> _Activity_:
Which of the lines below mention the word "recycling"? Pull each one out.

Segment Start: Material for this exercise

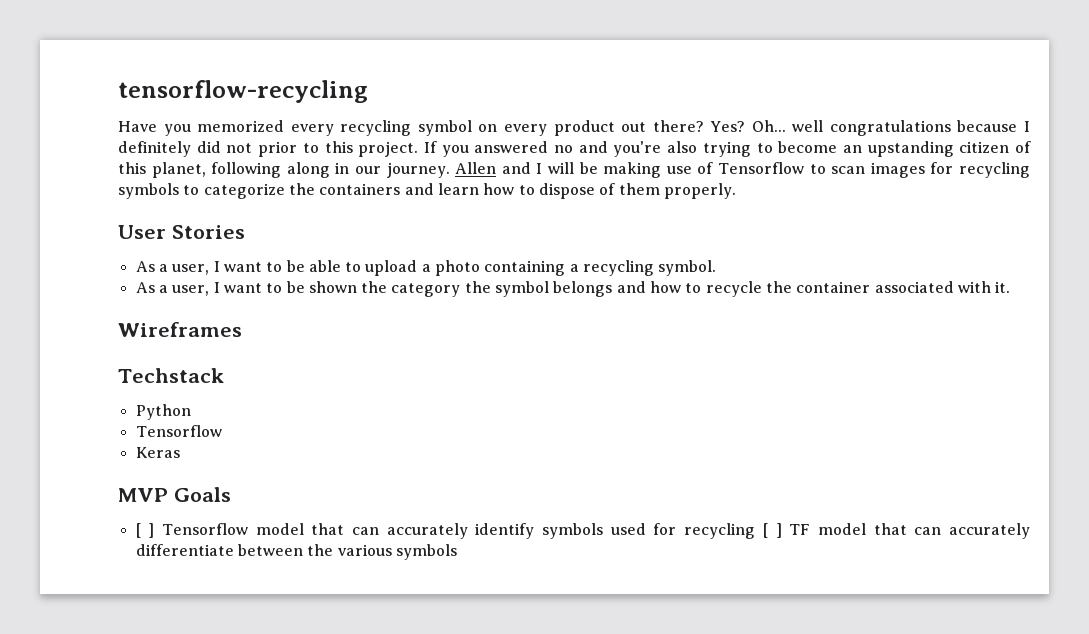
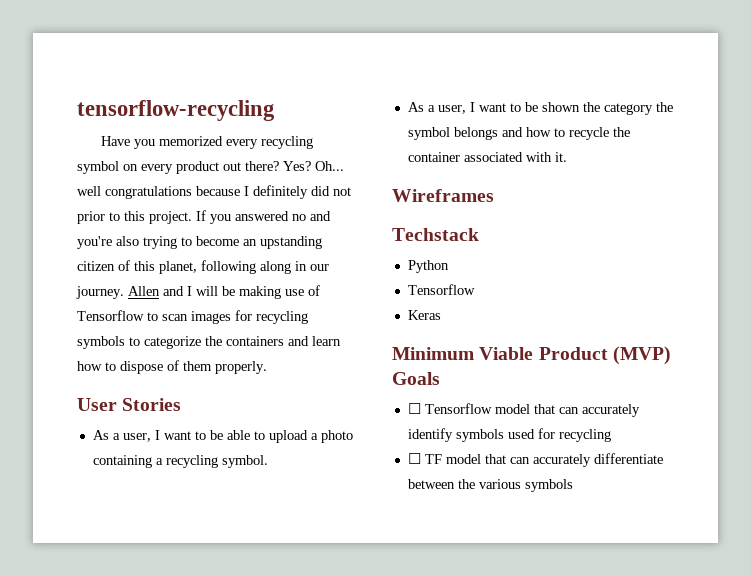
- MVP Goals
+ Minimum Viable Product (MVP) Goals
- [ ] Tensorflow model that can accurately identify symbols used for recycling [ ] TF model that can accurately differentiate between the various symbols
+ ☐ Tensorflow model that can accurately identify symbols used for recycling
+ ☐ TF model that can accurately differentiate between the various symbols

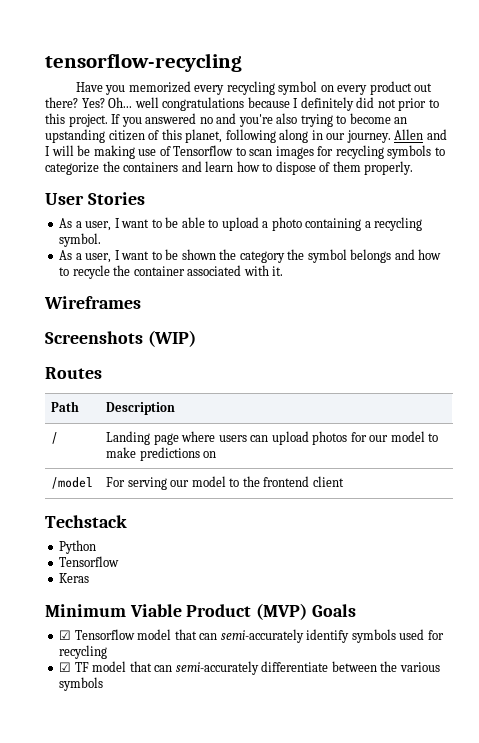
+ Screenshots (WIP)
+ Routes
+ Path | Description
+ / | Landing page where users can upload photos for our model to make predictions on
+ /model | For serving our model to the frontend client
- ☐ Tensorflow model that can accurately identify symbols used for recycling
+ ☑ Tensorflow model that can semi-accurately identify symbols used for recycling
- ☐ TF model that can accurately differentiate between the various symbols
+ ☑ TF model that can semi-accurately differentiate between the various symbols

Segment End: Material for this exercise

> _Exercise response_:
- [ ] Tensorflow model that can accurately identify symbols used for recycling [ ] TF model that can accurately differentiate between the various symbols
+ ☐ Tensorflow model that can accurately identify symbols used for recycling
- ☐ Tensorflow model that can accurately identify symbols used for recycling
+ ☑ Tensorflow model that can semi-accurately identify symbols used for recycling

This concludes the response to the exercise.